City Of Brigham Young
Videographer James A. FitzPatrick traveled the globe filming documentaries. During his career he made nearly 300 films as he captured stories and chronicled cultures everywhere. In 1945 FitzPatrick made two travelogues while visiting Utah: City of Brigham Young and Monumental Utah. The Mormon Tabernacle Choir, with conductor J. Spencer Cornwall, appeared in both films.
The films were distributed to various outlets, including Navy battleships in service during World War II. Cornwall’s son, Allen, was on a Navy destroyer in the Pacific when City of Brigham Young was shown in his ship’s theater. After the surprise gift of watching his father and the Choir perform on the screen, Allen wrote the following letter home:
I now consider myself one of the luckiest boys in the Pacific. I’ve just had not only an actual look at my hometown, but I’ve seen my father and heard the most beautiful music in all the world—the Tabernacle Choir.
You can imagine how I feel now. It’s almost like going home. The photography of the Choir is superb! Naturally there is nothing to compare with its singing, especially during the pictures of the temple.

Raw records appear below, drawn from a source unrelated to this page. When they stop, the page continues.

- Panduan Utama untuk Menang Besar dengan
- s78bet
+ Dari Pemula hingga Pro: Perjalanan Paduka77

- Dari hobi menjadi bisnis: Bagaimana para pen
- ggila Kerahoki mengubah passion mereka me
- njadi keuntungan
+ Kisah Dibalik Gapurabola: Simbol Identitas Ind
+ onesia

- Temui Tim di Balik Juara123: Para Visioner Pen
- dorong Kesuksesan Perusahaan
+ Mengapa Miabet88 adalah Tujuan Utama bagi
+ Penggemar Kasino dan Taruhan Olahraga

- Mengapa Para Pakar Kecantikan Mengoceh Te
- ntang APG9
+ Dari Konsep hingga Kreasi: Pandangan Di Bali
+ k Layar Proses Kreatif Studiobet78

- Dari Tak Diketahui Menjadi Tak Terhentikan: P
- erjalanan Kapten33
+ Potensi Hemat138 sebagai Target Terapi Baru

I was ready to get up and start walking with the students at the U. What familiar scenes!
Believe me, I’ll bet there isn’t anyone out here or on any other front who’s had their hometown unrolled in front of them with shots of their father included. It just doesn’t seem real.
If it were not for the faith and strength of Brigham Young, there would not have been a picture of Salt Lake City to give a lonely guy out here in the Pacific a real thrill of the best nature.
The letter above is recorded in A Century of Singing, a book by J. Spencer Cornwall.